- What you will do
Take the entries below and print only the lines from the one with "2007-08-31: 0.069 -> none" through the one with "2008-06-30: none -> -0.1", exactly as they stand, both ends included.

- Data listing
--------------------
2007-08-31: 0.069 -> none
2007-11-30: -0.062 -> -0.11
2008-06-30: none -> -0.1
--------------------
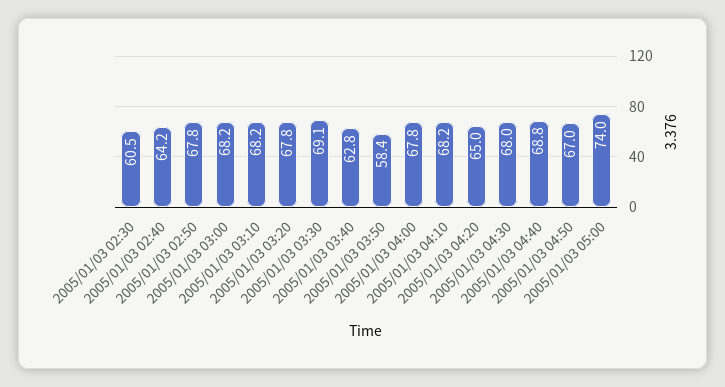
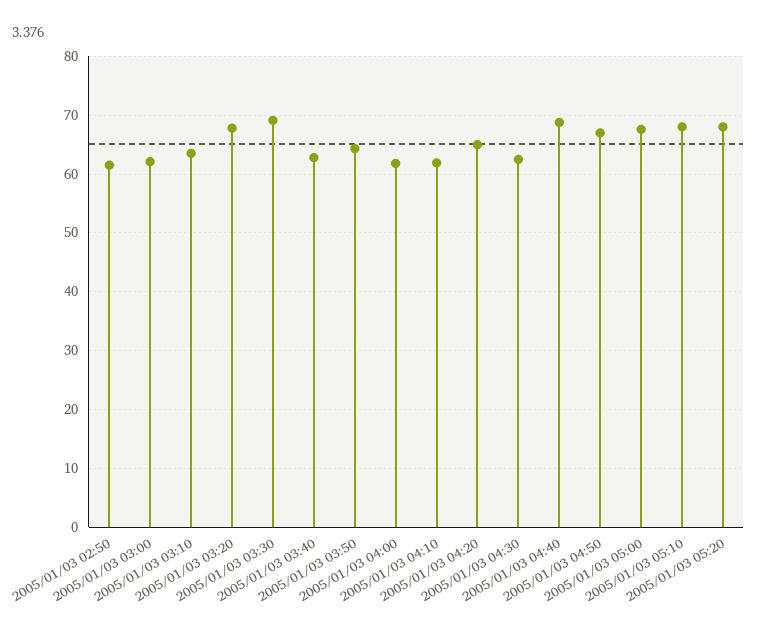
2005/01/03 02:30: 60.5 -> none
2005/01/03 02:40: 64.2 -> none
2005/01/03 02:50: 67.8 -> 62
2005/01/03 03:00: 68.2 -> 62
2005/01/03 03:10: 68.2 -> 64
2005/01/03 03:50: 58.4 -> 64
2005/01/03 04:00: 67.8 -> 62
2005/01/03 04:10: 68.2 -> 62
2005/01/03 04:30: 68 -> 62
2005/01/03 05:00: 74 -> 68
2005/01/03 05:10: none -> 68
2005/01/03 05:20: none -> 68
--------------------
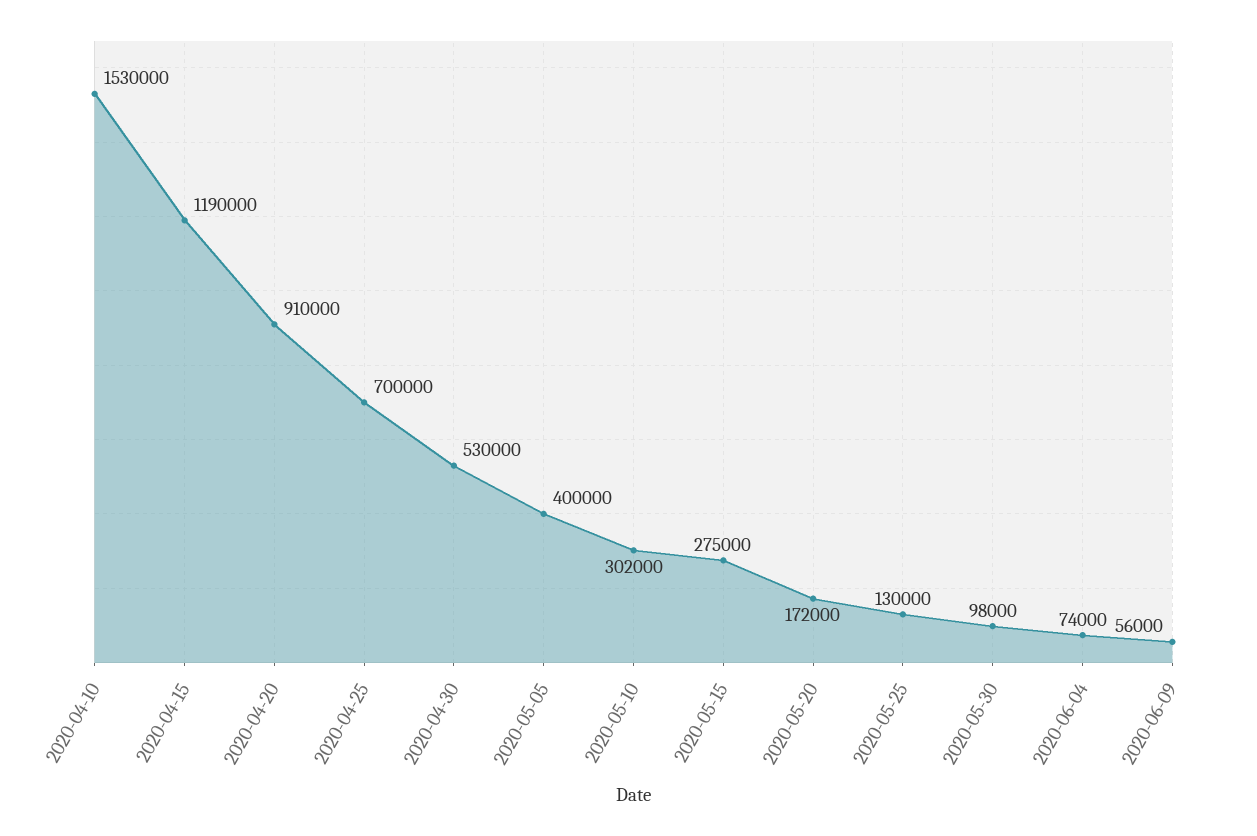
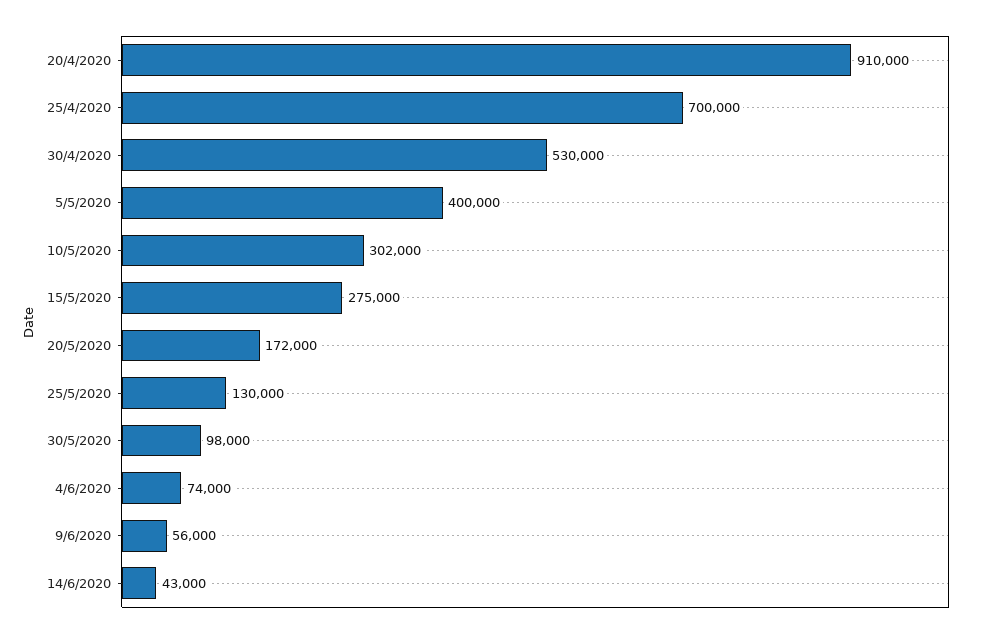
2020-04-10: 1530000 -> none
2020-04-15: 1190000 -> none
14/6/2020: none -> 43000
--------------------
- Solution for this task
2007-08-31: 0.069 -> none
2007-11-30: -0.062 -> -0.11
2008-06-30: none -> -0.1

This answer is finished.